As carbon dioxide levels in our atmosphere continue to rise, more carbon dioxide is pulled down into our oceans. Coral reefs act as a sink for carbon dioxide, but they cannot uptake it all. As carbon dioxide dissolves into the ocean, the ocean becomes more acidic. As this happens, coral reefs are at risk of having their skeletons dissolve. You can imagine how the acid in sodas can clean a penny and harm your teeth. Much the same will happen to the skeletons of corals as the ocean becomes more acidic.
As coral reefs die or dissolve, their structures will be lost forever. Billions of ocean creatures will lose their homes. Shorelines will be left unprotected and the world economy will be affected.
Smithsonian scientists are working towards building both live and frozen banks to guard against this imminent loss of coral reefs.
Using procedures similar to those used in human sperm banks, Smithsonian scientists Mary Hagedorn and her team have develop techniques that allow them to freeze and store coral sperm and stem cells, and in the future, possibly even adult coral fragments. Coral genetic material frozen in this way can be viable for hundreds of years. The frozen sperm can be used to generate new corals and to strengthen small populations by adding genetic diversity. Advances in human stem cell biology may one day allow the frozen stem cells to produce new adults.
Working at the Hawaii Institute of Marine Biology for the past nine years, Hagedorn created the first frozen Hawaiian Coral repository with sperm and stem cells from two species of corals from Kaneohe Bay. Techniques developed working on healthy corals in Hawaii have been taken out into the field from Puerto Rico to Singapore and applied to more impacted corals around the world.
Mary Hagedorn and Virginia Carter placing samples into Hawaii’s first frozen coral repository. Photo by J. Daniels.
Hagedorn and her team have banked two endangered species in the Caribbean. From 2006 to 2009 the team worked in Puerto Rico to bank sperm and stem cells from Acropora palmata or elkhorn coral. Hagedorn and her group also traveled to Belize in 2011 to bank embryonic stem cells from the endangered species Acropora cervicornis.
Virginia Carter and Jason Acker assess fertilization rates of cryopreserved sperm from the endangered species, Acropora palmata or elkhorn coral. Photo by M. Laterveer-Beer
Most recently, Hagedorn has travelled to the Australian Institute of Marine Science for the past several years for the Great Barrier Reef’s annual spawning, helping create a bank for Australia’s corals.
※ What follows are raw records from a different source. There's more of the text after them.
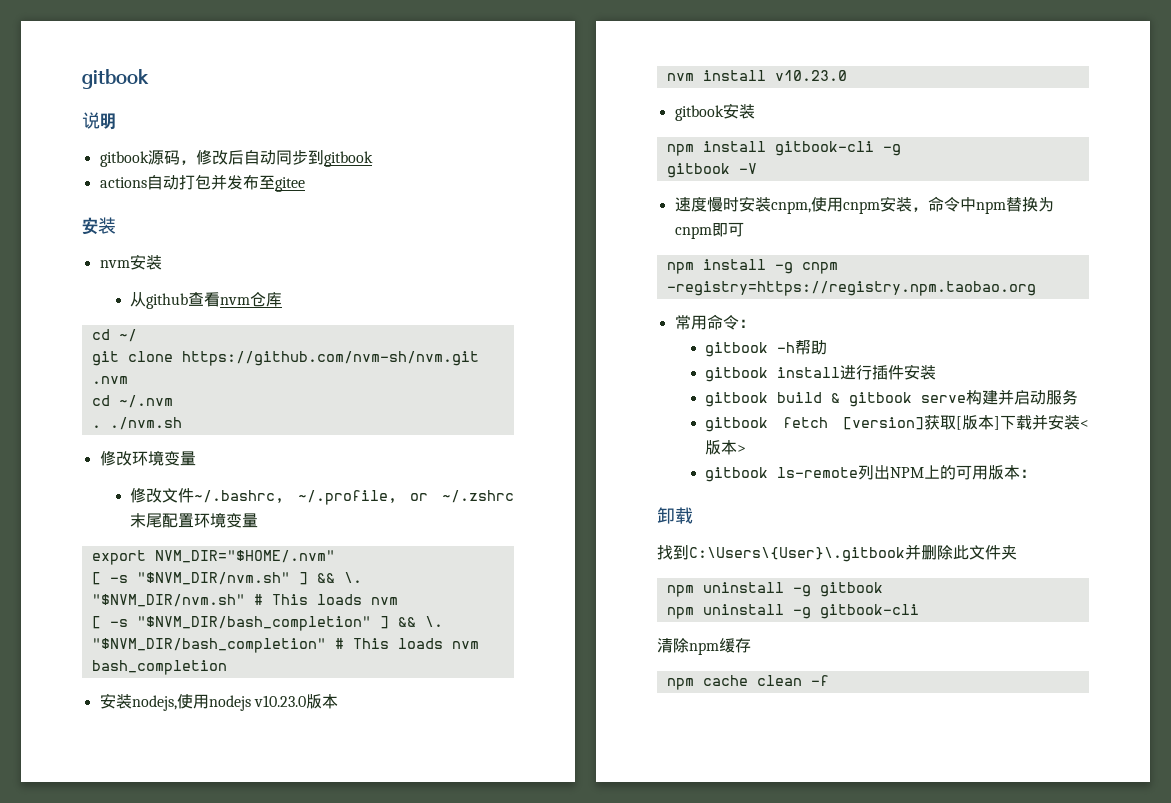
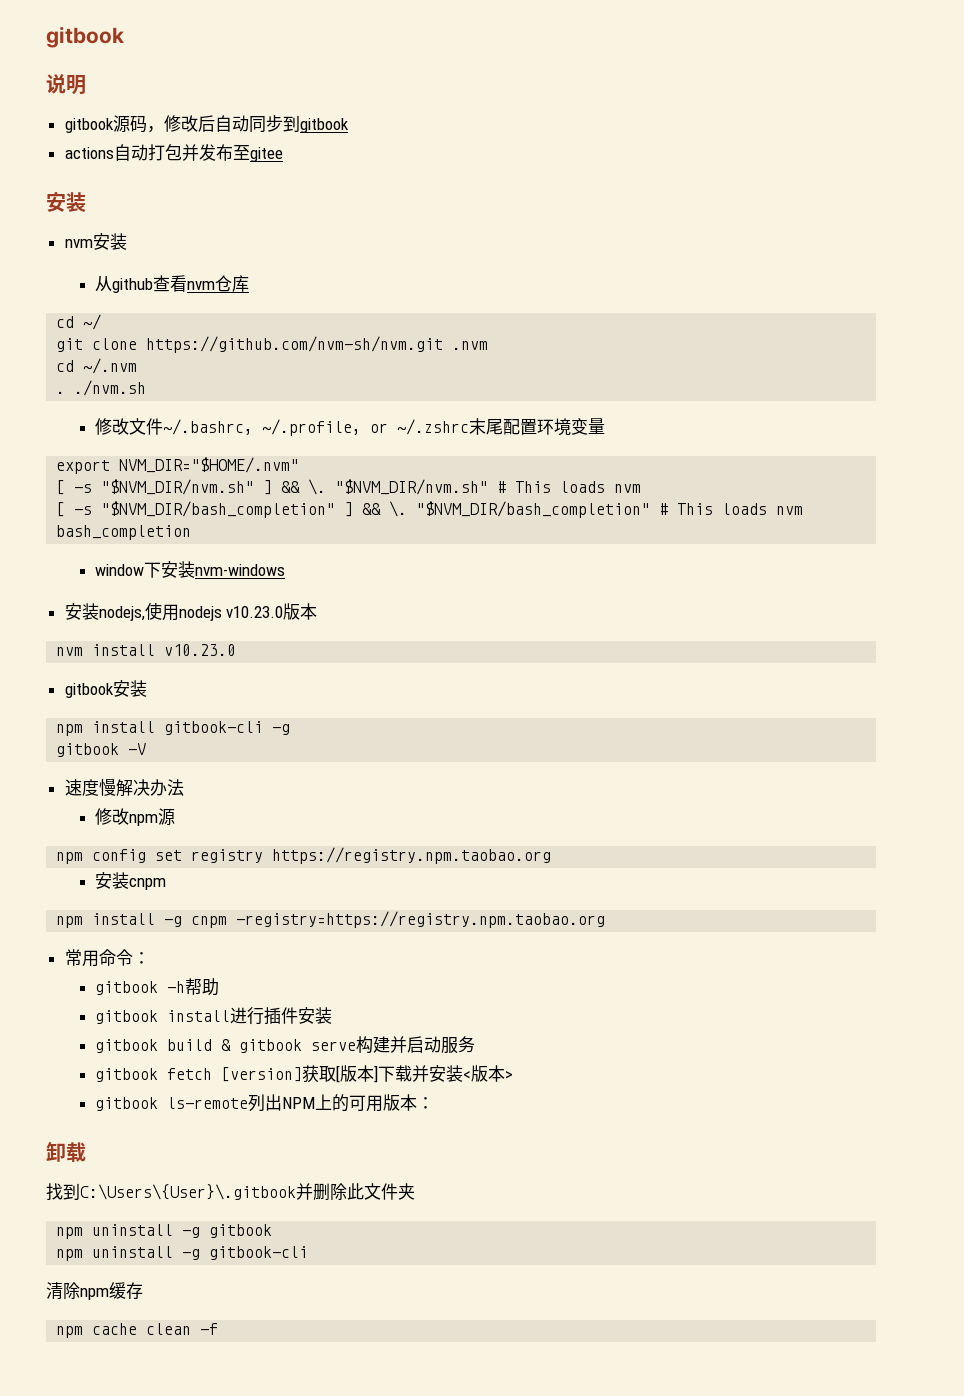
[99,450,196,466] // 修改环境变量 -> (147, 388) none
(227, 667) none -> [94,561,285,578] // window下安装nvm-windows
[722,196,1054,214] [674,222,744,239] 时安装cnpm,使用cnpm安装，命令中npm替换为cnpm即可 -> [115,779,184,797] [94,808,175,826] [56,847,552,864] [94,872,166,890] 解决办法 // 修改npm源 // npm config set registry https://registry.npm.taobao.org // 安装cnpm

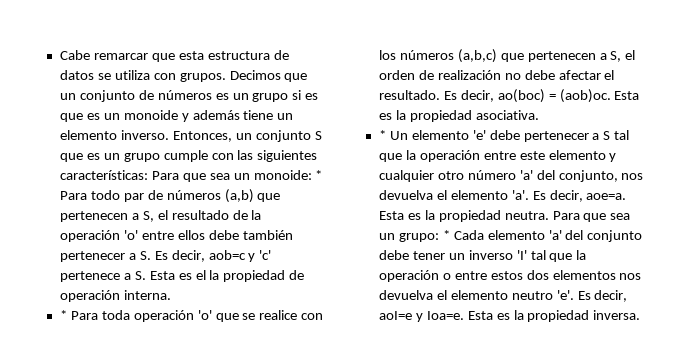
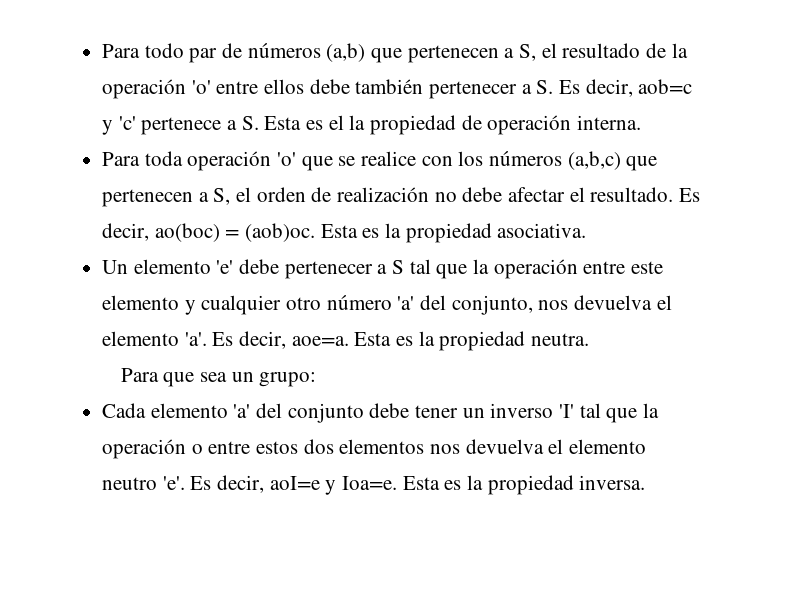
[59,50,289,62] [59,70,308,82] [59,90,319,102] [59,110,294,122] [59,130,322,142] [59,150,318,162] [59,170,323,182] Cabe remarcar que esta estructura de datos se utiliza con grupos. Decimos que un conjunto de números es un grupo si es que es un monoide y además tiene un elemento inverso. Entonces, un conjunto S que es un grupo cumple con las siguientes características: Para que sea un monoide: * -> (102, 51) none
[59,310,67,320] * -> (642, 122) none
[378,130,386,140] * -> (587, 230) none
(549, 215) none -> (590, 339) //
[442,230,450,240] * -> (317, 379) //

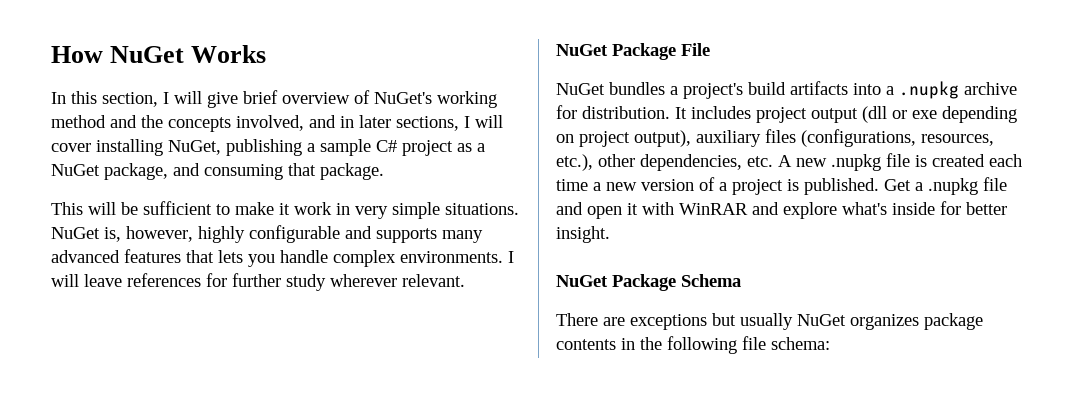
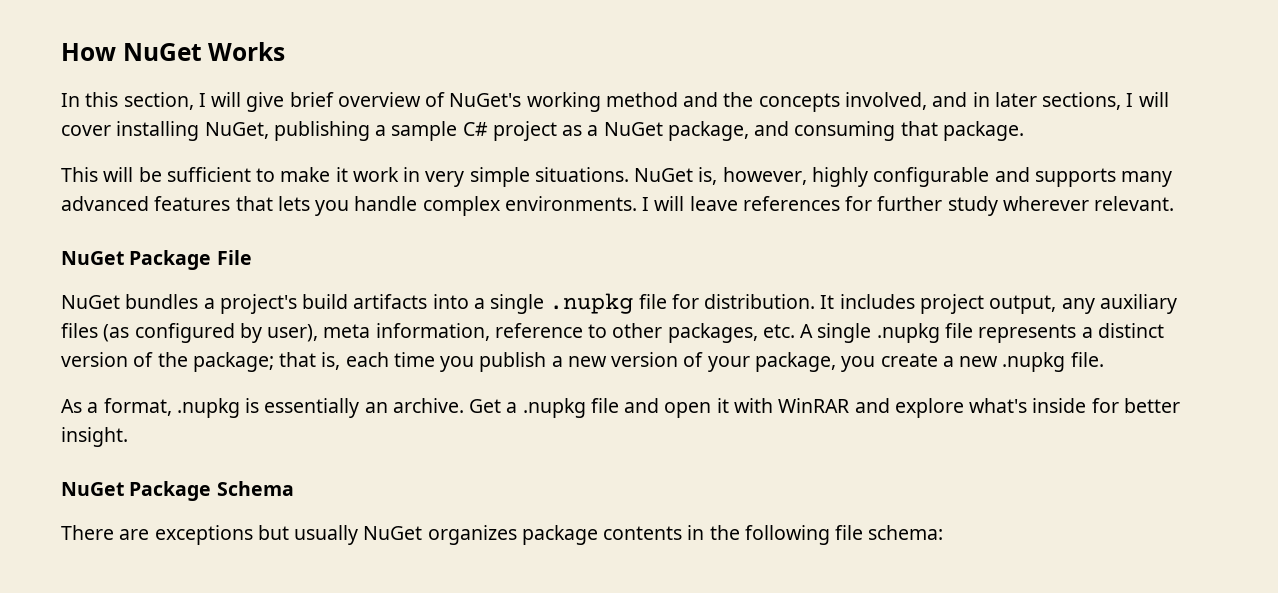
[899,81,1017,99] .nupkg archive -> [490,293,667,314] single .nupkg file
[811,106,1017,123] [556,129,994,147] [556,154,742,171] output (dll or exe depending on project output), auxiliary files (configurations, resources, etc.), other dependencies, -> [989,294,1177,314] [61,323,758,343] output, any auxiliary files (as configured by user), meta information, reference to other packages,
[796,153,1022,171] [556,177,879,195] new .nupkg file is created each time a new version of a project is published. -> [817,323,1164,343] [61,352,1104,372] [61,398,464,418] single .nupkg file represents a distinct version of the package; that is, each time you publish a new version of your package, you create a new .nupkg file. // As a format, .nupkg is essentially an archive.

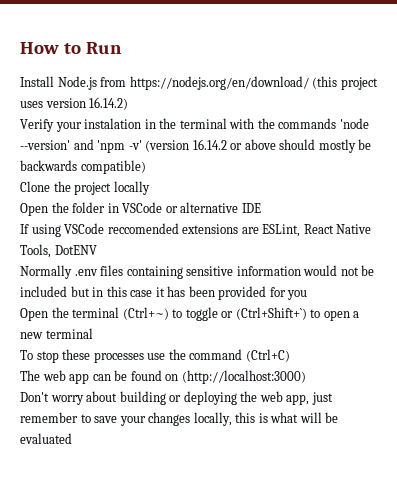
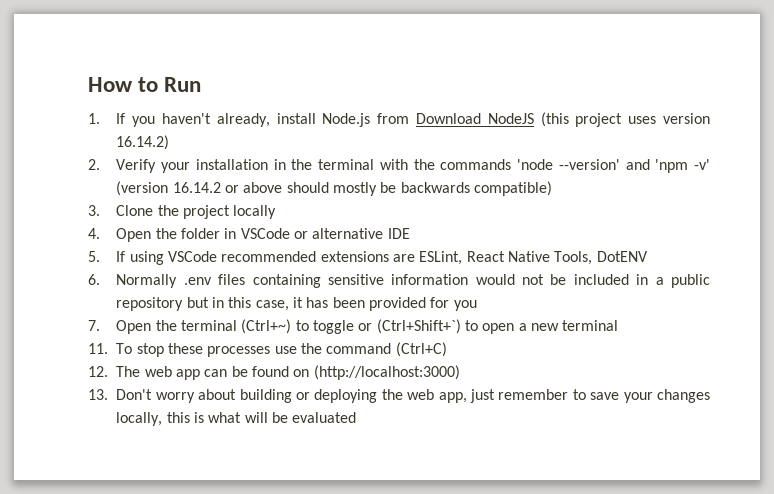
[20,76,309,90] Install Node.js from https://nodejs.org/en/download/ -> [88,113,534,127] 1. If you haven't already, install Node.js from Download NodeJS
(129, 103) none -> [88,159,100,170] 2.
[84,118,142,129] instalation -> [195,159,268,170] installation
(146, 167) none -> [88,205,100,216] 3.
(150, 188) none -> [88,228,100,239] 4.
(261, 208) none -> [88,251,100,262] 5.
[107,223,179,234] reccomended -> [221,251,317,262] recommended
(97, 250) none -> [88,274,100,285] 6.
(67, 291) none -> [636,274,710,288] [116,297,184,311] in a public repository
[130,290,153,297] case -> [255,300,289,311] case,
(308, 295) none -> [88,320,100,331] 7.
(93, 333) none -> [88,343,108,354] 11.
(290, 355) none -> [88,366,108,377] 12.
(306, 377) none -> [88,389,108,400] 13.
She has also been training scientists from the Australian Institute of Marine Science and the Taronga Conservation Society in coral reef cryopreservation techniques so that they can continue to grow their Great Barrier Reef bank. The team’s work in Australia has resulted in the banking of seven important reef building species there. In 2013, coral produced with cryopreserved sperm will be raised to adulthood and corals will be grown from cryopreserved embryonic cells as well.
Back in Hawaii during the winter months, when corals are not spawning, Hagedorn’s team has been developing techniques for freezing whole adult coral polyps. While still in the preliminary stages, someday frozen coral banks may contain whole adult corals with no need for fertilization from gametes or differentiation from stem cells.